> [THE TASK]
Write out each line from the data below that includes the word "color".

> [TASK DATA]
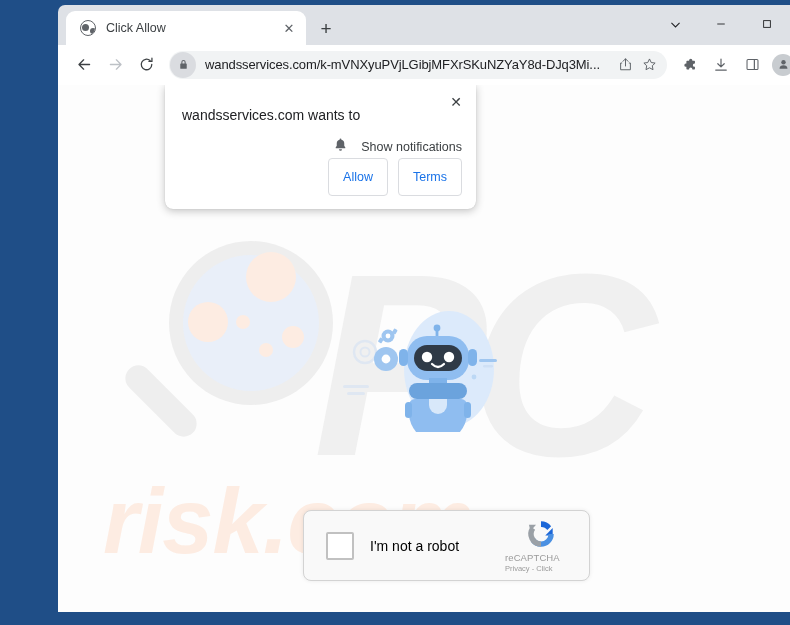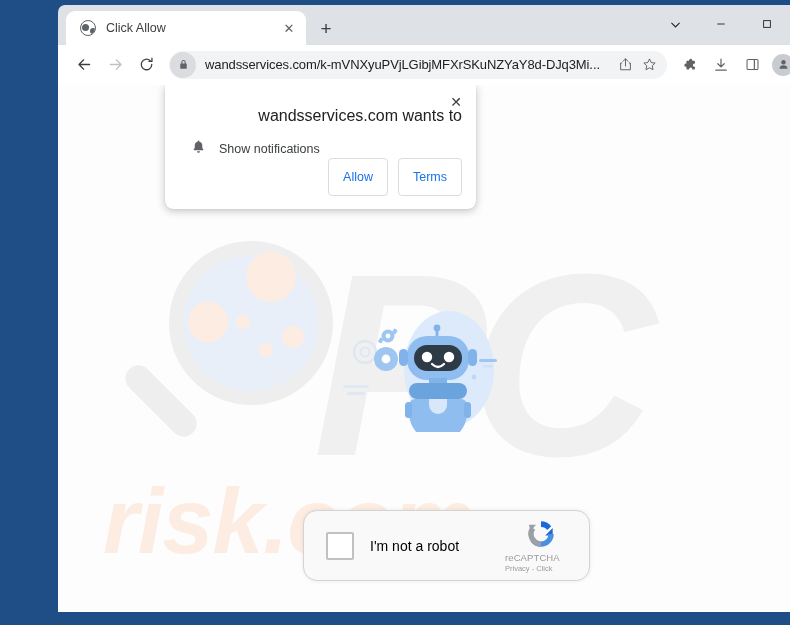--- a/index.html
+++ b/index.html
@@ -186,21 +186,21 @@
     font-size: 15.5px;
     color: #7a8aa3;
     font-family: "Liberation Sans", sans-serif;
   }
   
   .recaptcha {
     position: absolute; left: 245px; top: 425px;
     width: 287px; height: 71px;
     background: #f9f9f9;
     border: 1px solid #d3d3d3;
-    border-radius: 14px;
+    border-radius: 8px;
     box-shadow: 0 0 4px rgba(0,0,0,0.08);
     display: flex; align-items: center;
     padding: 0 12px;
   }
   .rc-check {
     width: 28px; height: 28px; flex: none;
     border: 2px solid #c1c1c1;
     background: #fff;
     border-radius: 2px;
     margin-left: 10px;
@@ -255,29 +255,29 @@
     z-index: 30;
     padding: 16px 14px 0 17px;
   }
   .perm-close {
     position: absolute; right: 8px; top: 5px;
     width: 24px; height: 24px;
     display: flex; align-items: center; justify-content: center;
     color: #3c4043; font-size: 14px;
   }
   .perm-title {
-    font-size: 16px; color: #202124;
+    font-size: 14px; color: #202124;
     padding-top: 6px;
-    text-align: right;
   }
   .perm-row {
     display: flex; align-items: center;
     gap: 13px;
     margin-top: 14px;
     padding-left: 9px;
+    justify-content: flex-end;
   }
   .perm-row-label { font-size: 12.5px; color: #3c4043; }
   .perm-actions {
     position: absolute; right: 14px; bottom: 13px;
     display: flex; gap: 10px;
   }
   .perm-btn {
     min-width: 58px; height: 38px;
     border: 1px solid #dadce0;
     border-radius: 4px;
---
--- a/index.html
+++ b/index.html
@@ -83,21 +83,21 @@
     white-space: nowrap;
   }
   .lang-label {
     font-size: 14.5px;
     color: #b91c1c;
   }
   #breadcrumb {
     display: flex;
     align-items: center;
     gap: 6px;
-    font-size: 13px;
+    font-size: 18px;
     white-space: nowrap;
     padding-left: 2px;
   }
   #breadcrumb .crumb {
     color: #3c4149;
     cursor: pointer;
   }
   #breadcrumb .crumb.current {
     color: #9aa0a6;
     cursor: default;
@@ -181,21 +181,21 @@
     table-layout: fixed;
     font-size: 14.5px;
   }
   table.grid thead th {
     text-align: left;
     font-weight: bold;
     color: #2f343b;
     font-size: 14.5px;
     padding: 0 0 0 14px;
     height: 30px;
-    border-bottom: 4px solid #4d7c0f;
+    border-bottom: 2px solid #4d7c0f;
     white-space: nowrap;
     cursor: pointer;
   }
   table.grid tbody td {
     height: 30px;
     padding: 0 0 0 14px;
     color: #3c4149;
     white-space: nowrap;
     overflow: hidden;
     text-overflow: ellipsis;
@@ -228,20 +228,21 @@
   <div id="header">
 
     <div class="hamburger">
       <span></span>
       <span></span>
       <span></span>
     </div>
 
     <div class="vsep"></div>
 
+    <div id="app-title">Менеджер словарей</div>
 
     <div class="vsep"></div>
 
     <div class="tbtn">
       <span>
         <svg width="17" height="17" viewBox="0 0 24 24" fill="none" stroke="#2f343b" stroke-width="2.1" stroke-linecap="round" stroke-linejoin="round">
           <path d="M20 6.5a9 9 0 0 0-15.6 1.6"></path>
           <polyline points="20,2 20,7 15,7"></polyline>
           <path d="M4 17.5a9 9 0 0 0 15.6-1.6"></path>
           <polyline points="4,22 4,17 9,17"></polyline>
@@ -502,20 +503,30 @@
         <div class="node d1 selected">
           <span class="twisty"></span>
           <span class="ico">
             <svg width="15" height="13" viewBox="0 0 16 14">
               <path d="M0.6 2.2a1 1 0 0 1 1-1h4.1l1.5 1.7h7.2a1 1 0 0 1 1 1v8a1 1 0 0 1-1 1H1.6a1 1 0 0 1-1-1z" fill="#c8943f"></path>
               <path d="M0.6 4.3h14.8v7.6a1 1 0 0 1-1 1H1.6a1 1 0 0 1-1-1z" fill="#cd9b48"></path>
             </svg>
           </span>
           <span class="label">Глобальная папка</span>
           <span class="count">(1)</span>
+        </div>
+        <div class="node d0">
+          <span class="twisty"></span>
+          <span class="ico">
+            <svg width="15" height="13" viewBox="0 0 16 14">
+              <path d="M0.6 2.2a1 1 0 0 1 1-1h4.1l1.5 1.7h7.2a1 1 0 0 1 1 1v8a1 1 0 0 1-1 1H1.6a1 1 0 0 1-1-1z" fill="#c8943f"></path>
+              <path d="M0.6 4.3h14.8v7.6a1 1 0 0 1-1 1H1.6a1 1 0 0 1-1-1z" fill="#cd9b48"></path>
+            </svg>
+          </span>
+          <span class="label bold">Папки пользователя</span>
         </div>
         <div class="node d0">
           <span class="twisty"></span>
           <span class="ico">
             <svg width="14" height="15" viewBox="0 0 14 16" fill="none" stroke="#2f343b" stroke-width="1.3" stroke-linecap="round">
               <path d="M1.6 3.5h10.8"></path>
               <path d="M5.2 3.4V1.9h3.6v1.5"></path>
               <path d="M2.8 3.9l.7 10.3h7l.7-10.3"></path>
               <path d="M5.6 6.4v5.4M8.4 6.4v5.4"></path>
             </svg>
==
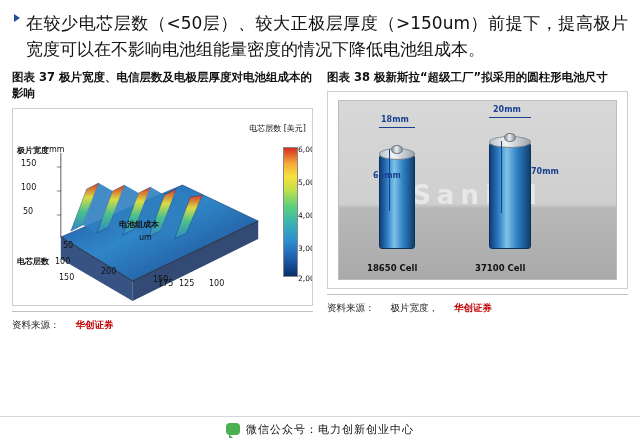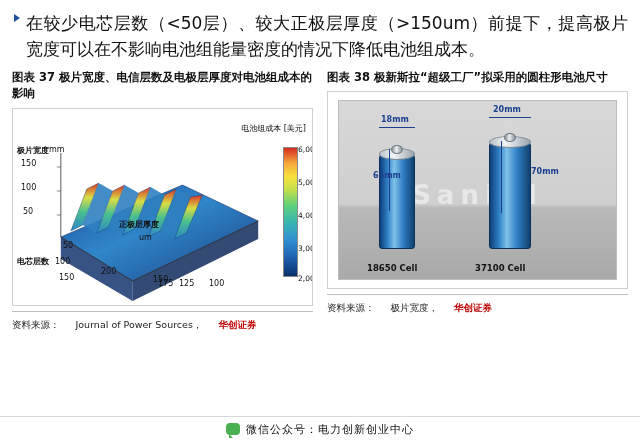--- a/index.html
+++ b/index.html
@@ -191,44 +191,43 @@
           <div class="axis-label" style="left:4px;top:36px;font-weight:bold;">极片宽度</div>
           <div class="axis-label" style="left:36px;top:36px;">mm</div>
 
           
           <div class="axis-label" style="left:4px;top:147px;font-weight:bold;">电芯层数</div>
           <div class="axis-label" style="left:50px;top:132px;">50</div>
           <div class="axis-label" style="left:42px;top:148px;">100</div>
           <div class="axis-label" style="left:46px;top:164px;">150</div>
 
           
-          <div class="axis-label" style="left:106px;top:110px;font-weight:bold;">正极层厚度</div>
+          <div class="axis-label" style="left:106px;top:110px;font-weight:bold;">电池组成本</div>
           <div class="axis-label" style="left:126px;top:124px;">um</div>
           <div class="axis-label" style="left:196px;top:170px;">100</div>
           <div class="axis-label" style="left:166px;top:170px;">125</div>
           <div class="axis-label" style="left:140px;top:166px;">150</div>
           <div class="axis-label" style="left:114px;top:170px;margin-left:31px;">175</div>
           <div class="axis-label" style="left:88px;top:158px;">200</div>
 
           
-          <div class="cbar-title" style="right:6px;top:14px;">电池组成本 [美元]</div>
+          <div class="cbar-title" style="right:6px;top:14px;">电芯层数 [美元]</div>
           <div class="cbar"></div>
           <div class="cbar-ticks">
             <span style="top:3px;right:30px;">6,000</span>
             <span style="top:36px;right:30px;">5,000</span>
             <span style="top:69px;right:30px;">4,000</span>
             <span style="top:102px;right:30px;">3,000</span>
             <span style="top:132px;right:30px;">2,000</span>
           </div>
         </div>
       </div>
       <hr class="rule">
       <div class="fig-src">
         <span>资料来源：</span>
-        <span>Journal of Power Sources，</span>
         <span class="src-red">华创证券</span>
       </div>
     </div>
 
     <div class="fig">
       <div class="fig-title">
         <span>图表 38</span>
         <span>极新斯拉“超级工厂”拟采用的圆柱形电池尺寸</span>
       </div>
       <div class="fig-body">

> [ANSWER TO THIS PROBLEM]
     color: #7a8aa3;
     color: #3c4043; font-size: 14px;
-    font-size: 16px; color: #202124;
+    font-size: 14px; color: #202124;
   .perm-row-label { font-size: 12.5px; color: #3c4043; }
     color: #b91c1c;
     color: #3c4149;
     color: #9aa0a6;
     color: #2f343b;
     color: #3c4149;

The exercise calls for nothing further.